Top of Supplied records
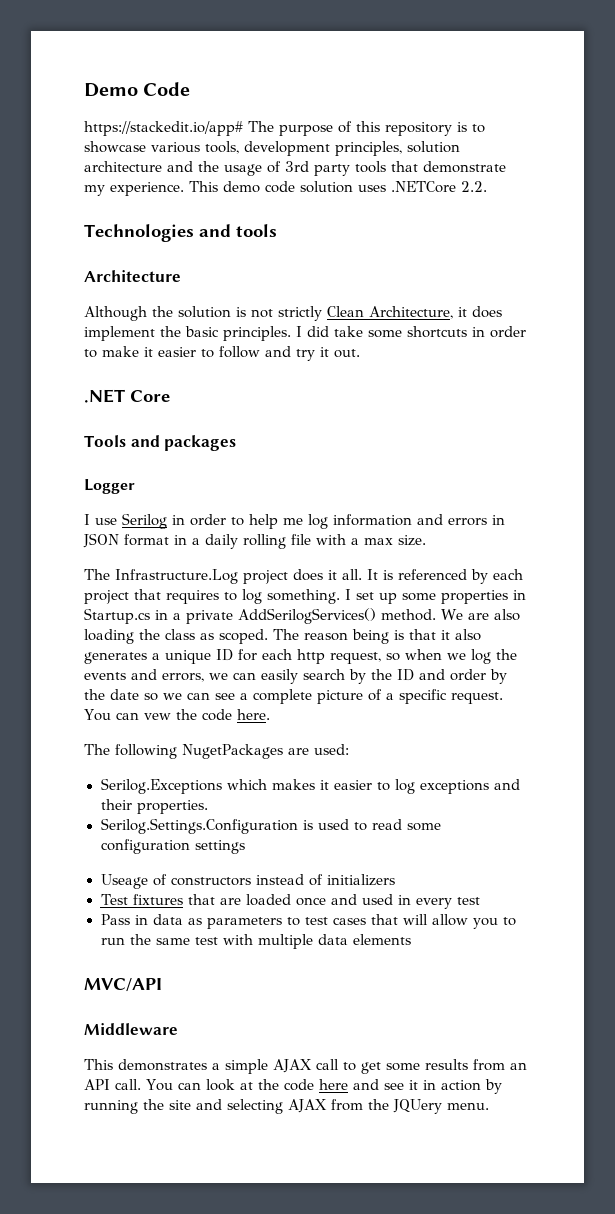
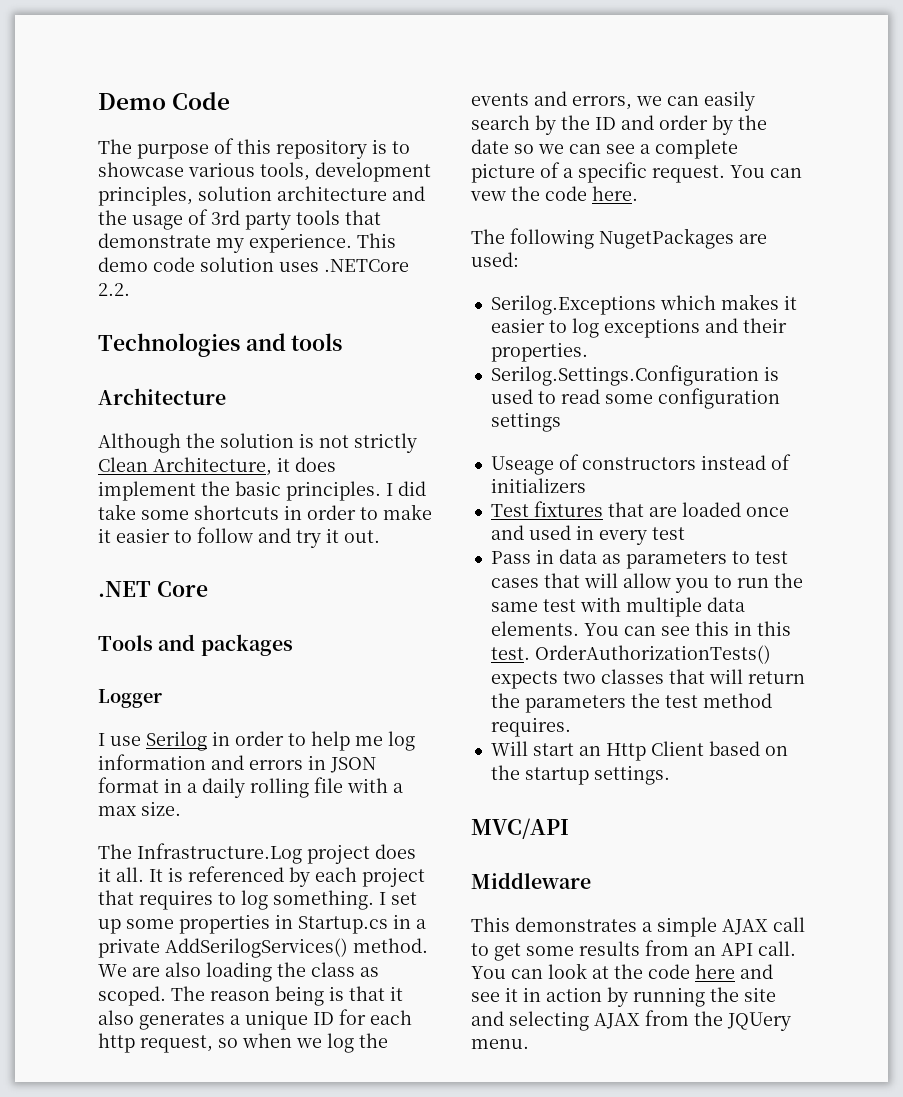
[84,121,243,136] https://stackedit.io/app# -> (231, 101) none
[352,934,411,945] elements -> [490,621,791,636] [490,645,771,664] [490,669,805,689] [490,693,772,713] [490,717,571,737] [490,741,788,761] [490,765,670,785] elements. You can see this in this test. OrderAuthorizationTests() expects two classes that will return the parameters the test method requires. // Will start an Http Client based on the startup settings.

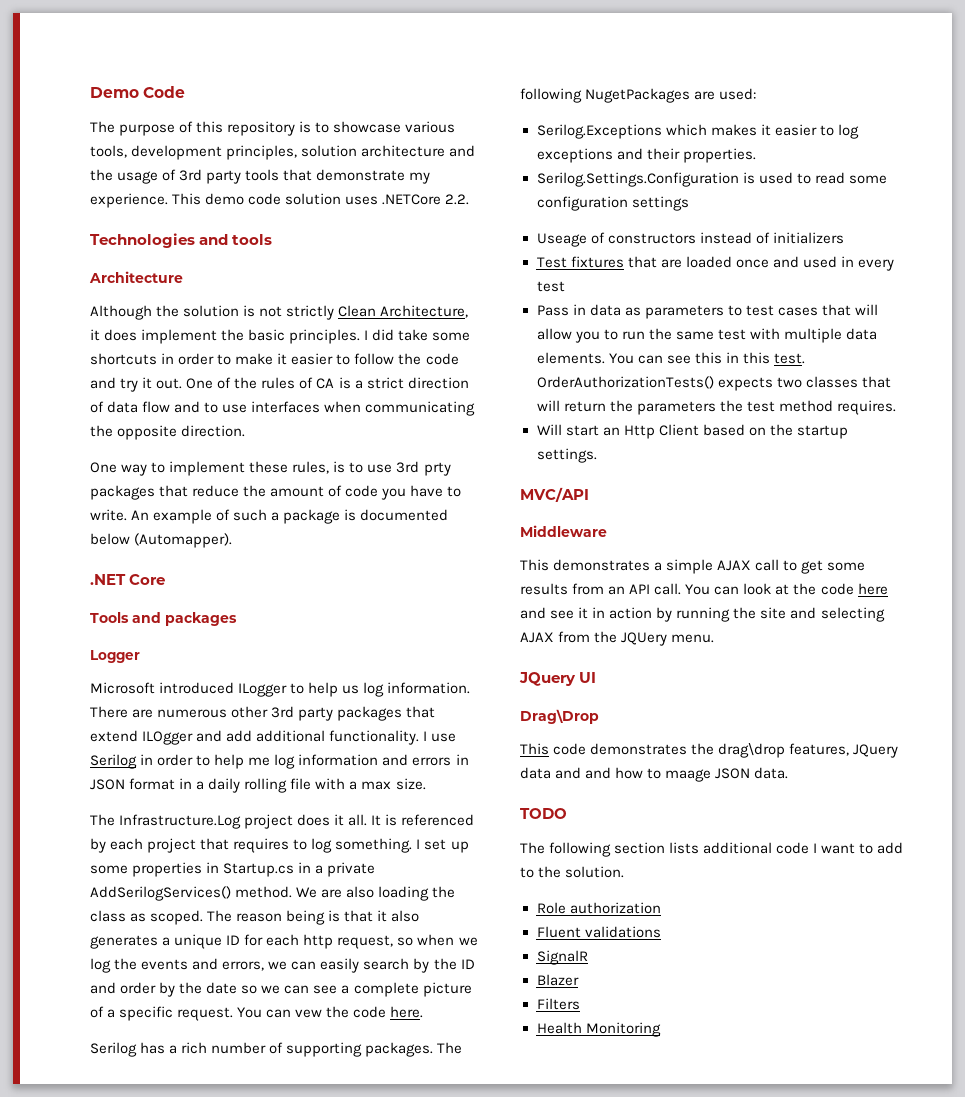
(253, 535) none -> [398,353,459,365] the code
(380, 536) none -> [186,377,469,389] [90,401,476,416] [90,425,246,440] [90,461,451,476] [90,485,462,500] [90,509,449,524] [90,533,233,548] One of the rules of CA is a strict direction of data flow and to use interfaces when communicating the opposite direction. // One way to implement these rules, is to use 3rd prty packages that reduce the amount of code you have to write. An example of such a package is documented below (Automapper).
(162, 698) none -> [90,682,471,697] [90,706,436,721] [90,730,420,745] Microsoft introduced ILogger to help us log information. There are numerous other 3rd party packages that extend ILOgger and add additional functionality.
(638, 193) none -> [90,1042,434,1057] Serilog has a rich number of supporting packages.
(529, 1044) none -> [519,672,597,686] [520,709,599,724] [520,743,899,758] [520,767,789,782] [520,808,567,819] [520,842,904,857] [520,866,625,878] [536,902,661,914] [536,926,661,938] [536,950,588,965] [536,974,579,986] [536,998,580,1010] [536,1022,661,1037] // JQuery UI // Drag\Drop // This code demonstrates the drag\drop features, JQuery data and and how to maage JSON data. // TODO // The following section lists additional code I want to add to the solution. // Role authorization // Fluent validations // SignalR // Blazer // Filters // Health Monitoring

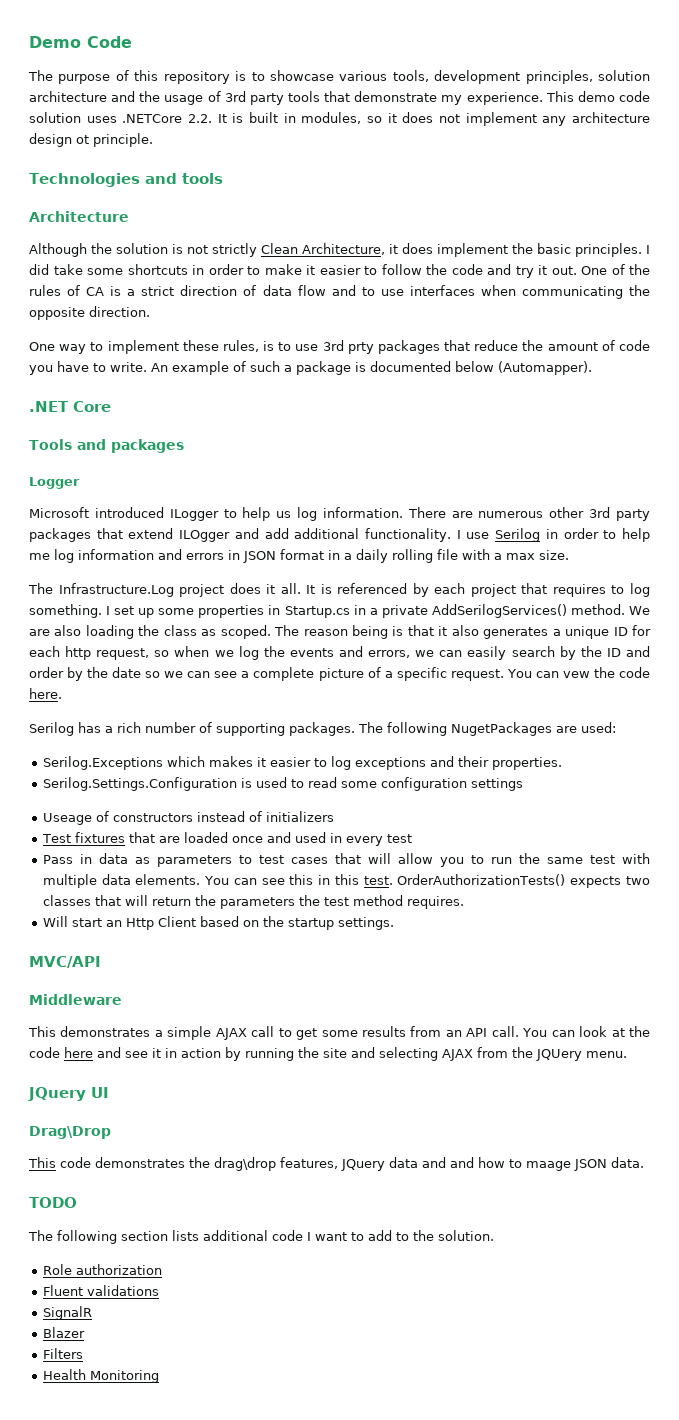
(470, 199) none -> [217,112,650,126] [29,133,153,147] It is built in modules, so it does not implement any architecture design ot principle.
Bottom of Supplied records
• [Work required] Of the records above, print only the lines from the one containing "[352,934,411,945] elements ->" through the one containing "(253, 535) none -> [398,353,459,365] the code", inclusive and unaltered, leaving out pictures.

• [Finished exercise]
[352,934,411,945] elements -> [490,621,791,636] [490,645,771,664] [490,669,805,689] [490,693,772,713] [490,717,571,737] [490,741,788,761] [490,765,670,785] elements. You can see this in this test. OrderAuthorizationTests() expects two classes that will return the parameters the test method requires. // Will start an Http Client based on the startup settings.

(253, 535) none -> [398,353,459,365] the code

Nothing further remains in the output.